The present invention, generally, provides a blade sharpening apparatus for scalloped edged blades in carton slitting machines.
More particularly, the present invention provides a blade sharpening apparatus that can be selectively utilized to sharpen blades in a carton slitting machine without removing the blades from the machine.
The present invention provides a blade sharpening apparatus which hones carton slitting blades to a sharpness required to maintain quality standards that will avoid introducing paper and other unwanted material to tobacco filler reclaimed from slit cartons.
According to a preferred embodiment of the present invention, the rotary hone sharpening apparatus comprises at least two cylindrical hones, each carried on a spindle. The spindles are mounted in bearing sleeves and coupled to a flexible drive shaft for high speed rotation. Flexible drive shafts facilitate the adjustable positioning of the hones relative to the cutting edge of the blade to be sharpened. At least one hone is positionable at each side of a blade cutting edge for sharpening the blade cutting edge. Sharpening is performed on a moving blade, with at least one hone rotating so that a contact surface of the hone is travelling in a direction opposite to the direction of travel of the blade and at least one bore rotating so that a contact surface is moving in the same direction as the direction of travel of the blade. The hone rotating opposite to the blade performs the sharpening operation and the hone rotating in the same direction operates to smooth and deburr the blade edge. According to a presently preferred embodiment, the hones rotate at least 15,000 rpm and more preferably at 20,000 rpm.

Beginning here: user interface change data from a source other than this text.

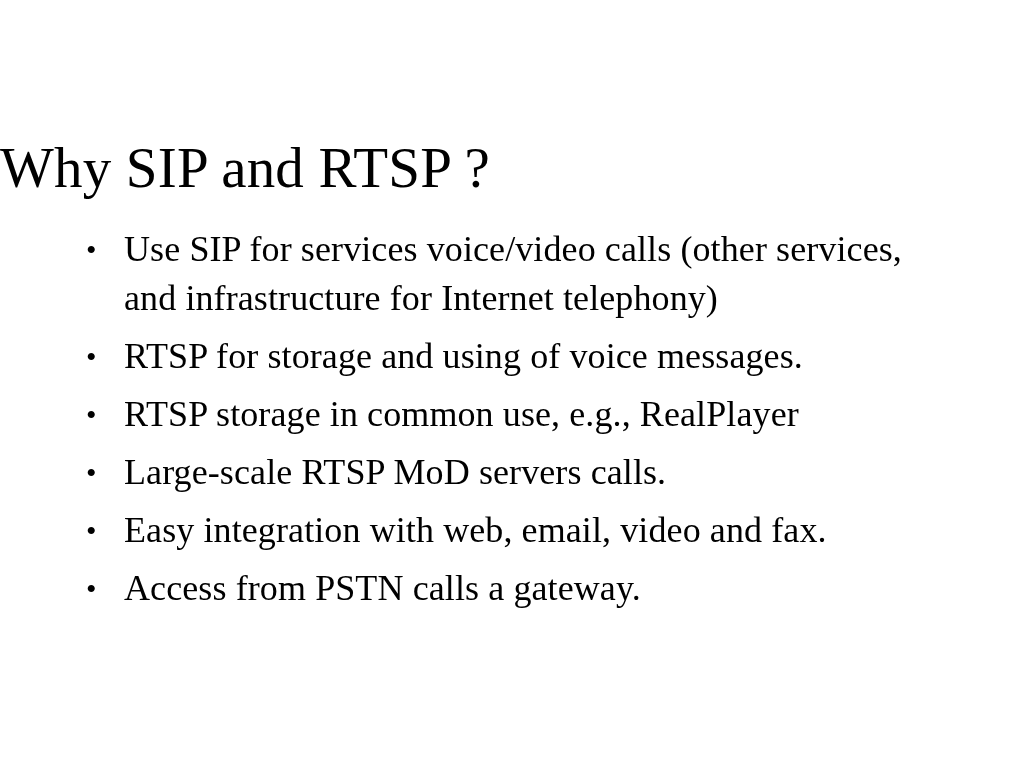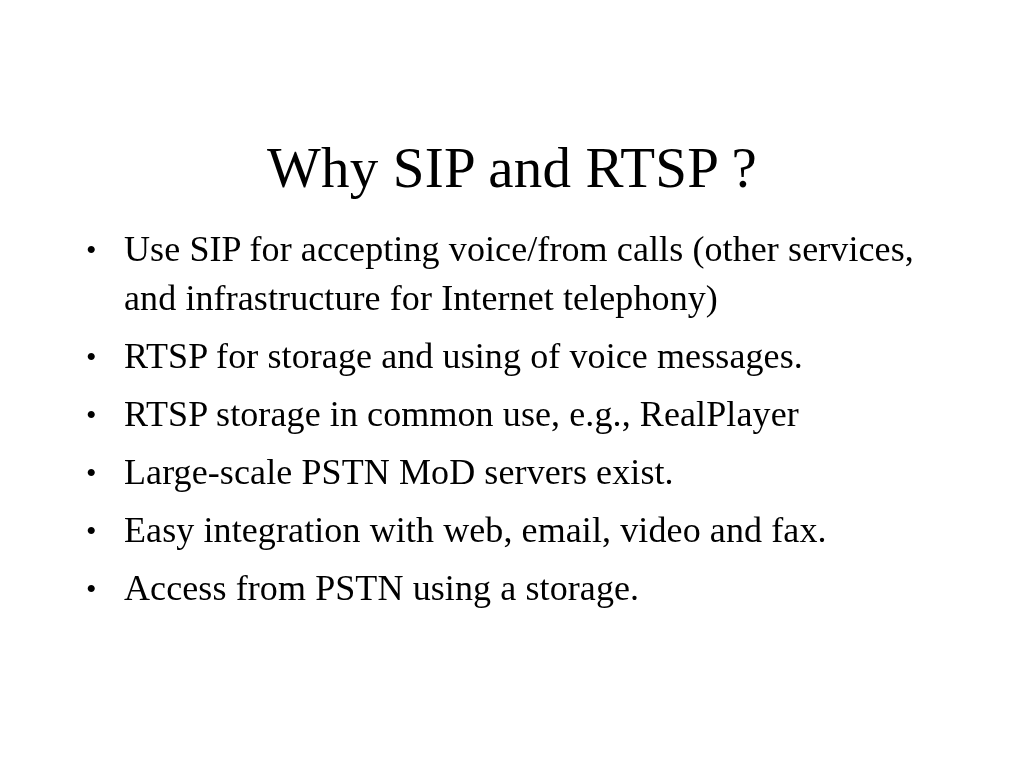--- a/index.html
+++ b/index.html
@@ -23,21 +23,21 @@
     background: #ffffff;
     box-sizing: border-box;
   }
 
   
   .slide-title {
     position: absolute;
     left: 0;
     top: 98px;
     width: 1024px;
-    text-align: center;
+    text-align: left;
     font-size: 57px;
     line-height: 64px;
     font-weight: normal;
     letter-spacing: 0.2px;
     color: #000000;
     white-space: nowrap;
   }
 
   
   .slide-body {
@@ -82,43 +82,43 @@
 <body>
 
 <div class="slide">
 
   <h1 class="slide-title">Why SIP and RTSP ?</h1>
 
   <div class="slide-body">
 
     <div class="bullet-row">
       <span class="bullet-marker">•</span>
-      <span class="bullet-text">Use SIP for accepting voice/from calls (other services, and infrastructure for Internet telephony)</span>
+      <span class="bullet-text">Use SIP for services voice/video calls (other services, and infrastructure for Internet telephony)</span>
     </div>
 
     <div class="bullet-row">
       <span class="bullet-marker">•</span>
       <span class="bullet-text">RTSP for storage and using of voice messages.</span>
     </div>
 
     <div class="bullet-row">
       <span class="bullet-marker">•</span>
       <span class="bullet-text">RTSP storage in common use, e.g., RealPlayer</span>
     </div>
 
     <div class="bullet-row">
       <span class="bullet-marker">•</span>
-      <span class="bullet-text">Large-scale PSTN MoD servers exist.</span>
+      <span class="bullet-text">Large-scale RTSP MoD servers calls.</span>
     </div>
 
     <div class="bullet-row">
       <span class="bullet-marker">•</span>
       <span class="bullet-text">Easy integration with web, email, video and fax.</span>
     </div>
 
     <div class="bullet-row">
       <span class="bullet-marker">•</span>
-      <span class="bullet-text">Access from PSTN using a storage.</span>
+      <span class="bullet-text">Access from PSTN calls a gateway.</span>
     </div>
 
   </div>
 
 </div>
 
 </body></html>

In another aspect of the invention, the hones are caused to execute several transverse movements to stroke the blade, exposing more of the hone abrasive to the blade edge to improve sharpening and evenly distribute the wear characteristics of the hones.
According to a further aspect of the invention, the bearing sleeves are each carried in a clamp which is mounted to a pneumatic rotary actuator. The clamps are pivotable for positioning the hones at an appropriate angle to the blade cutting edges. The actuator executes a pivot movement parallel to the plane of the blades causing the hones to move into an engagement location at either side of a blade. The rotary actuator is mounted to a linear actuator for moving the rotary actuator, and consequently the hones, in the direction of the blade width for a sharpening stroking movement.
The present invention provides a blade sharpening device which is installed on a carton slitting machine and can be operated by a machine operator, as needed, to sharpen the slitting blades. Through a circuit of interconnected timing devices, the blade sharpening device of the present invention automatically engages the blade cutting edge and performs a predetermined sharpening operation sequence without operator intervention.
A further aspect of the present invention provides a method for sharpening a scalloped edged blade in a carton slitting machine that includes the steps of reducing the linear speed of the cutting blade, rotating the cylindrical hones, engaging a cutting edge of a blade with the hones, stroking the cutting edge with the hones in a transverse direction several times as the hone rotate, directing air blasts at the hones to remove dust and debris, suctioning off the debris blown by the air blast, and disengaging the hones.